In the entries below, find the line with "İlkay kurudal | Seuil: 724 -> 584" and the line with "Barış demir | Seuil: 724 -> 584". Print those two and everything between them exactly, and nothing else.

-- -- --

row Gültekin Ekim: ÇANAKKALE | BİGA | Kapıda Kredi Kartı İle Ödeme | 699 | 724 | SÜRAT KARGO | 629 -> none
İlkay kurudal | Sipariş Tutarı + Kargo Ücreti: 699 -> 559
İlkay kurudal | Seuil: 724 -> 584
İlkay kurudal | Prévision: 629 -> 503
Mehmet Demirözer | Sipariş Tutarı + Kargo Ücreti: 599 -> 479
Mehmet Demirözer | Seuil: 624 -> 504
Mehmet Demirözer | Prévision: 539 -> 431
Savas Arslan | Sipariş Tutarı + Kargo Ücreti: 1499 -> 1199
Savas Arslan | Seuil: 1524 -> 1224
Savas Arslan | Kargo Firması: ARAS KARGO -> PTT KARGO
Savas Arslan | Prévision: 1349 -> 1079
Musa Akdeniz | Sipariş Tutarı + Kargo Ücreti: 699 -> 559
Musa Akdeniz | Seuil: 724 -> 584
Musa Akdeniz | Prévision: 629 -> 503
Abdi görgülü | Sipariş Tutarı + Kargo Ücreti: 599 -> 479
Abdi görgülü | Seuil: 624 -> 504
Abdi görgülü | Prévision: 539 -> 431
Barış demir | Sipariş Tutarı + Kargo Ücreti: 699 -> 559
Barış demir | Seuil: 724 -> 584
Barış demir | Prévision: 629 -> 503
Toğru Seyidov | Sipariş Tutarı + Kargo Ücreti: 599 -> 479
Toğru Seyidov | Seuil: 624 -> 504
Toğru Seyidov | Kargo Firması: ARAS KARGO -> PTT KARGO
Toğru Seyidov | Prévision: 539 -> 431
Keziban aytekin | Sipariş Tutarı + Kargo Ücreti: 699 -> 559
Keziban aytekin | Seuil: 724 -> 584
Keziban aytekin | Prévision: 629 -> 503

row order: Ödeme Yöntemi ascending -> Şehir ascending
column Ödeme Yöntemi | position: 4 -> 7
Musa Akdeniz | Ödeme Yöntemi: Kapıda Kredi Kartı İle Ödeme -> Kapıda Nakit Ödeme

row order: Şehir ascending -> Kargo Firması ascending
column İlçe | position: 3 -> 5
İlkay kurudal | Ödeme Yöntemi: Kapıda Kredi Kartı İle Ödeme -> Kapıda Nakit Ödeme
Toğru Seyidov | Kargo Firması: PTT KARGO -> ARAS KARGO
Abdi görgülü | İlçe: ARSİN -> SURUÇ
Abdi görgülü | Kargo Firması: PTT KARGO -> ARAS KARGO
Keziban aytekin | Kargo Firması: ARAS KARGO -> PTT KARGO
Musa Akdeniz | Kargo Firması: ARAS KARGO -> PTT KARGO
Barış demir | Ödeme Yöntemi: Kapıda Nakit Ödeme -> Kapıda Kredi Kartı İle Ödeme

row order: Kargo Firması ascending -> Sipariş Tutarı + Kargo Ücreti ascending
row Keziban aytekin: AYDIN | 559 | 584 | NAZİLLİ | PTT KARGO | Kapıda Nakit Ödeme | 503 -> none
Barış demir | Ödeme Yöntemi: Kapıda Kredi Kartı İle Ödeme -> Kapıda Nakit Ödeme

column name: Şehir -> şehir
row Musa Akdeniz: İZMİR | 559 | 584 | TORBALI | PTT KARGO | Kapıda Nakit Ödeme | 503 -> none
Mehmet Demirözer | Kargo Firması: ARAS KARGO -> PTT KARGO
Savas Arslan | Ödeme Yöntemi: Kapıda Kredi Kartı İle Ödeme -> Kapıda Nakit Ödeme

-- -- --

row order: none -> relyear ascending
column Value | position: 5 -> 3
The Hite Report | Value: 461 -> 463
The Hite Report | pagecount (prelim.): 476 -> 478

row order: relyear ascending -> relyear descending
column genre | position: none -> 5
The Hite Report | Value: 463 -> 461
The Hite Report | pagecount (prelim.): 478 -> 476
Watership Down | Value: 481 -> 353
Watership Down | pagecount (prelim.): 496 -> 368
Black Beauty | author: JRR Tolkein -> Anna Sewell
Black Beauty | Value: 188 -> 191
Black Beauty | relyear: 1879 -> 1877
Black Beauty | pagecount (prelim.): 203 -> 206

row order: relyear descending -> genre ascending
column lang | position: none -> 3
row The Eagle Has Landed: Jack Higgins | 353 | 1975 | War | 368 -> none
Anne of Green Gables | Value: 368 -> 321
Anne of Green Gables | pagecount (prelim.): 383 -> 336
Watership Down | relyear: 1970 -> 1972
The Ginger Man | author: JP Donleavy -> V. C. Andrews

-- -- --

Task response —
İlkay kurudal | Seuil: 724 -> 584
İlkay kurudal | Prévision: 629 -> 503
Mehmet Demirözer | Sipariş Tutarı + Kargo Ücreti: 599 -> 479
Mehmet Demirözer | Seuil: 624 -> 504
Mehmet Demirözer | Prévision: 539 -> 431
Savas Arslan | Sipariş Tutarı + Kargo Ücreti: 1499 -> 1199
Savas Arslan | Seuil: 1524 -> 1224
Savas Arslan | Kargo Firması: ARAS KARGO -> PTT KARGO
Savas Arslan | Prévision: 1349 -> 1079
Musa Akdeniz | Sipariş Tutarı + Kargo Ücreti: 699 -> 559
Musa Akdeniz | Seuil: 724 -> 584
Musa Akdeniz | Prévision: 629 -> 503
Abdi görgülü | Sipariş Tutarı + Kargo Ücreti: 599 -> 479
Abdi görgülü | Seuil: 624 -> 504
Abdi görgülü | Prévision: 539 -> 431
Barış demir | Sipariş Tutarı + Kargo Ücreti: 699 -> 559
Barış demir | Seuil: 724 -> 584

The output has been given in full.